À tous ces désagréments, il convient d’ajouter la malnutrition : « La plupart des enfants ne mangent pas assez ou ne consomment pas de légumes : un peu à cause de leur pauvreté, un peu par manque de connaissances sur l’alimentation. » Le résultat ? Plus de 30 % des élèves quittent l’école, et les parents sont pour la plupart analphabètes. « Avoir un lieu salubre et beau où étudier, équipé de livres et de matériel donne envie d’apprendre. » Mais pas seulement ! Aujourd’hui parmi les matières scolaires étudiées, quatre ont des parfums d’avenir : techniques de compostage, agriculture familiale, formation sur le recyclage des déchets, éléments d’hygiène.
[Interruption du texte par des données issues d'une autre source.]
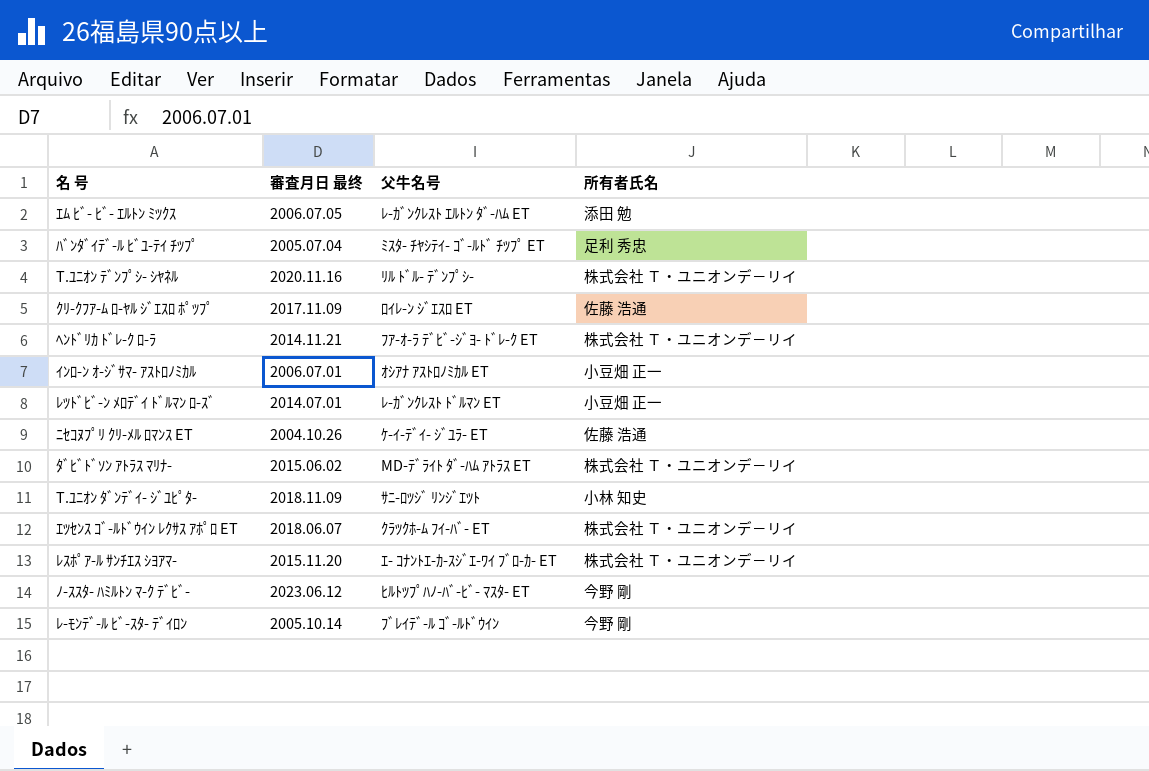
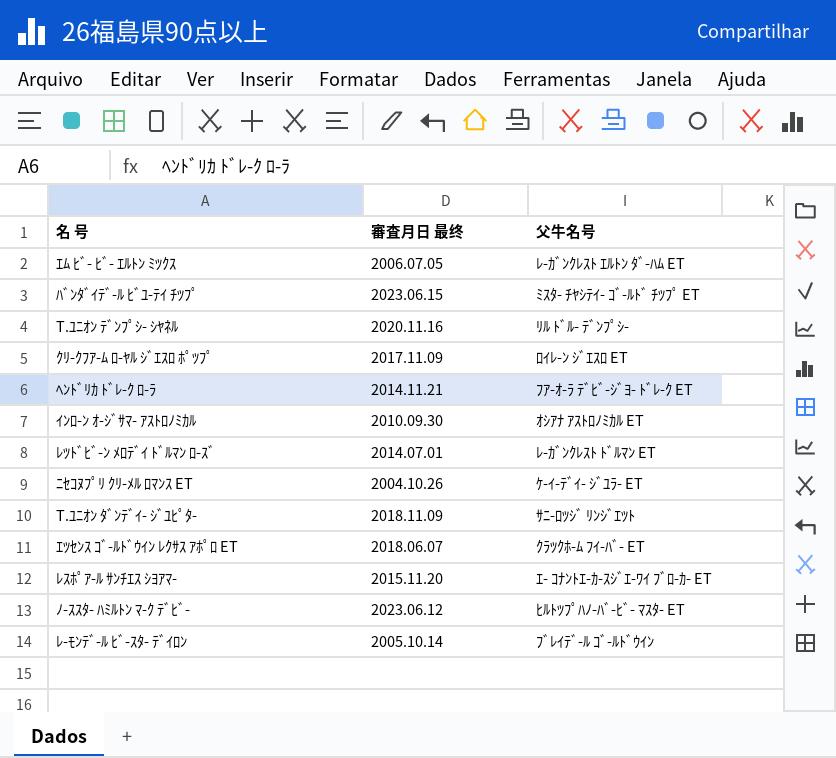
column 所有者氏名 | position: 4 -> none
row ﾀﾞﾋﾞﾄﾞｿﾝ ｱﾄﾗｽ ﾏﾘﾅ-: 2015.06.02 | MD-ﾃﾞﾗｲﾄ ﾀﾞ-ﾊﾑ ｱﾄﾗｽ ET | 株式会社 Ｔ・ユニオンデ－リイ -> none
ﾊﾞﾝﾀﾞｲﾃﾞ-ﾙ ﾋﾞﾕ-ﾃｲ ﾁﾂﾌﾟ | 審査月日 最终: 2005.07.04 -> 2023.06.15
ｲﾝﾛ-ﾝ ｵ-ｼﾞｻﾏ- ｱｽﾄﾛﾉﾐｶﾙ | 審査月日 最终: 2006.07.01 -> 2010.09.30

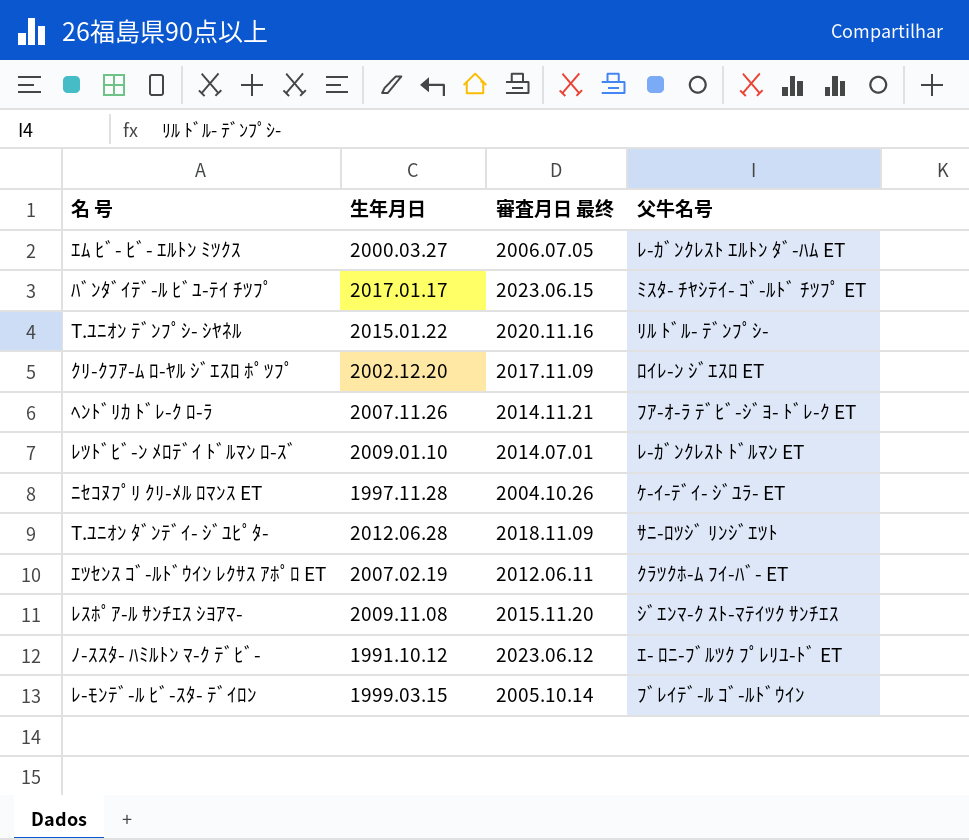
column 生年月日 | position: none -> 2
row ｲﾝﾛ-ﾝ ｵ-ｼﾞｻﾏ- ｱｽﾄﾛﾉﾐｶﾙ: 2010.09.30 | ｵｼｱﾅ ｱｽﾄﾛﾉﾐｶﾙ ET -> none
ｴﾂｾﾝｽ ｺﾞ-ﾙﾄﾞｳｲﾝ ﾚｸｻｽ ｱﾎﾟﾛ ET | 審査月日 最终: 2018.06.07 -> 2012.06.11
ﾚｽﾎﾟｱ-ﾙ ｻﾝﾁｴｽ ｼﾖｱﾏ- | 父牛名号: ｴ- ｺﾅﾝﾄｴ-ｶ-ｽｼﾞｴ-ﾜｲ ﾌﾞﾛ-ｶ- ET -> ｼﾞｴﾝﾏ-ｸ ｽﾄ-ﾏﾃｲﾂｸ ｻﾝﾁｴｽ
ﾉ-ｽｽﾀ- ﾊﾐﾙﾄﾝ ﾏ-ｸ ﾃﾞﾋﾞ- | 父牛名号: ﾋﾙﾄﾂﾌﾟﾊﾉ-ﾊﾞ-ﾋﾞ- ﾏｽﾀ- ET -> ｴ- ﾛﾆ-ﾌﾞﾙﾂｸ ﾌﾟﾚﾘﾕ-ﾄﾞ ET

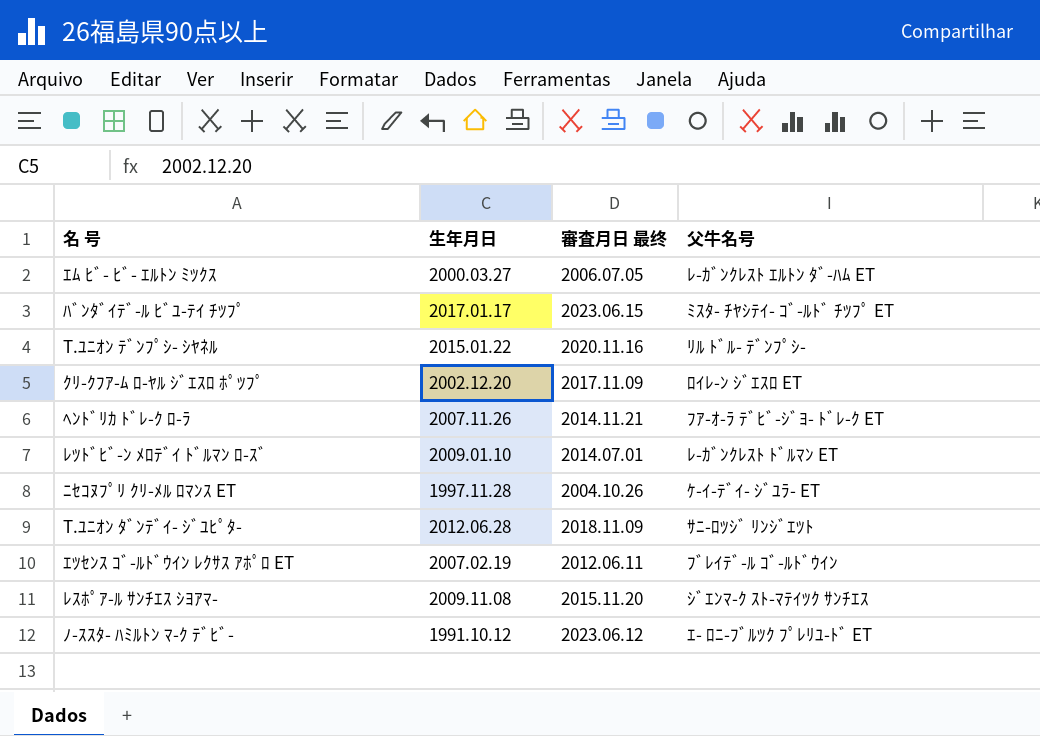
row ﾚ-ﾓﾝﾃﾞ-ﾙ ﾋﾞ-ｽﾀ- ﾃﾞｲﾛﾝ: 1999.03.15 | 2005.10.14 | ﾌﾞﾚｲﾃﾞ-ﾙ ｺﾞ-ﾙﾄﾞｳｲﾝ -> none
ｴﾂｾﾝｽ ｺﾞ-ﾙﾄﾞｳｲﾝ ﾚｸｻｽ ｱﾎﾟﾛ ET | 父牛名号: ｸﾗﾂｸﾎ-ﾑ ﾌｲ-ﾊﾞ- ET -> ﾌﾞﾚｲﾃﾞ-ﾙ ｺﾞ-ﾙﾄﾞｳｲﾝ

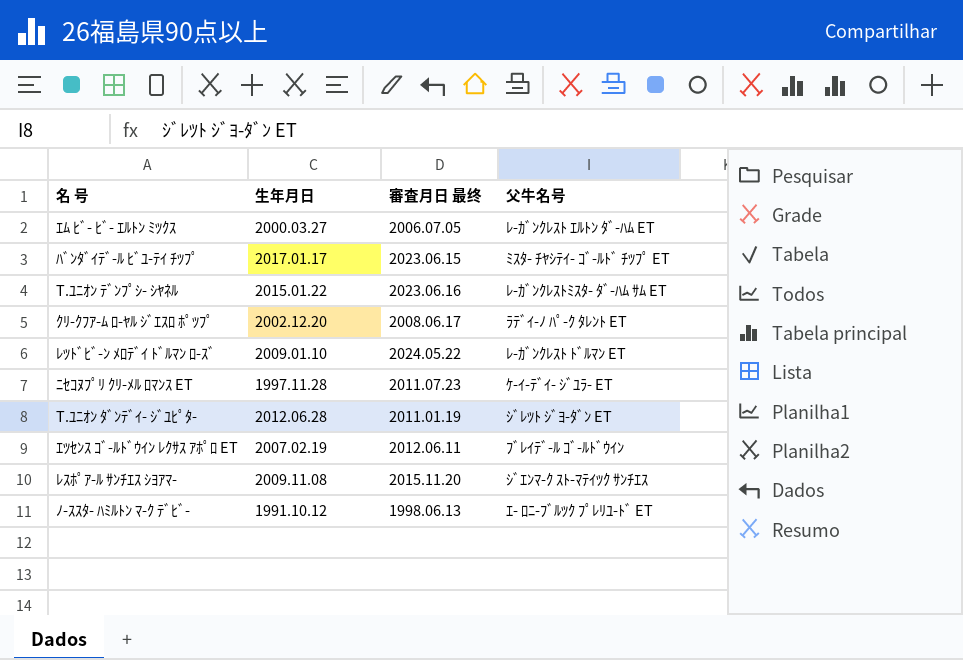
row ﾍﾝﾄﾞﾘｶ ﾄﾞﾚ-ｸ ﾛ-ﾗ: 2007.11.26 | 2014.11.21 | ﾌｱ-ｵ-ﾗ ﾃﾞﾋﾞ-ｼﾞﾖ- ﾄﾞﾚ-ｸ ET -> none
T.ﾕﾆｵﾝ ﾃﾞﾝﾌﾟｼ- ｼﾔﾈﾙ | 審査月日 最终: 2020.11.16 -> 2023.06.16
T.ﾕﾆｵﾝ ﾃﾞﾝﾌﾟｼ- ｼﾔﾈﾙ | 父牛名号: ﾘﾙ ﾄﾞﾙ- ﾃﾞﾝﾌﾟｼ- -> ﾚ-ｶﾞﾝｸﾚｽﾄﾐｽﾀ- ﾀﾞ-ﾊﾑ ｻﾑ ET
ｸﾘ-ｸﾌｱ-ﾑ ﾛ-ﾔﾙ ｼﾞｴｽﾛ ﾎﾟﾂﾌﾟ | 審査月日 最终: 2017.11.09 -> 2008.06.17
ｸﾘ-ｸﾌｱ-ﾑ ﾛ-ﾔﾙ ｼﾞｴｽﾛ ﾎﾟﾂﾌﾟ | 父牛名号: ﾛｲﾚ-ﾝ ｼﾞｴｽﾛ ET -> ﾗﾃﾞｲ-ﾉ ﾊﾟ-ｸ ﾀﾚﾝﾄ ET
ﾚﾂﾄﾞﾋﾞ-ﾝ ﾒﾛﾃﾞｲ ﾄﾞﾙﾏﾝ ﾛ-ｽﾞ | 審査月日 最终: 2014.07.01 -> 2024.05.22
ﾆｾｺﾇﾌﾟﾘ ｸﾘ-ﾒﾙ ﾛﾏﾝｽ ET | 審査月日 最终: 2004.10.26 -> 2011.07.23
T.ﾕﾆｵﾝ ﾀﾞﾝﾃﾞｲ- ｼﾞﾕﾋﾟﾀ- | 審査月日 最终: 2018.11.09 -> 2011.01.19
T.ﾕﾆｵﾝ ﾀﾞﾝﾃﾞｲ- ｼﾞﾕﾋﾟﾀ- | 父牛名号: ｻﾆ-ﾛﾂｼﾞ ﾘﾝｼﾞｴﾂﾄ -> ｼﾞﾚﾂﾄ ｼﾞﾖ-ﾀﾞﾝ ET
ﾉ-ｽｽﾀ- ﾊﾐﾙﾄﾝ ﾏ-ｸ ﾃﾞﾋﾞ- | 審査月日 最终: 2023.06.12 -> 1998.06.13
Chaque école a son potager, voilà donc un premier résultat : les enfants mangent plus de légumes et rapportent à la maison leur savoir-faire. Et ce n’est pas tout : « Les écoles vertes servent aussi pour former des adultes et comme salles communautaires où se rencontrer pour résoudre ensemble les problèmes. »
Encore un mot sur la méthode : « Tous les projets de Sikanda se fondent sur une approche interdisciplinaire et une méthodologie participative. Nous avons récupéré la technique du pase en cadena, qui, littéralement, signifie passage en chaîne, typique de la culture mexicaine, selon laquelle celui qui a un savoir-faire doit le transmettre à un autre. Tout ce que nous faisons est reproductible et garantit la participation des gens. » On perçoit déjà un nouvel avenir : « Ici, nous n’avons pas de personnel spécialisé dans le traitement des déchets. Aujourd’hui déjà, les personnes qui recyclent produisent une valeur non reconnue de 50 000 ¤ par mois. Sans compter la pollution, que l’actuelle façon de traiter les déchets cause dans un environnement parmi les plus riches en biodiversité. En outre, l’État de Oaxaca possède 40 % de la production bio du pays : il y a donc une demande croissante de compost, que même les enfants savent désormais produire. À tout cela, s’ajoute le fait que tous ceux qui le souhaitent, ont le savoir-faire pour se construire une maison à bas coût et à bas impact environnemental. » C’est dire que la communauté est désormais à l’action et personne ne pourra l’arrêter.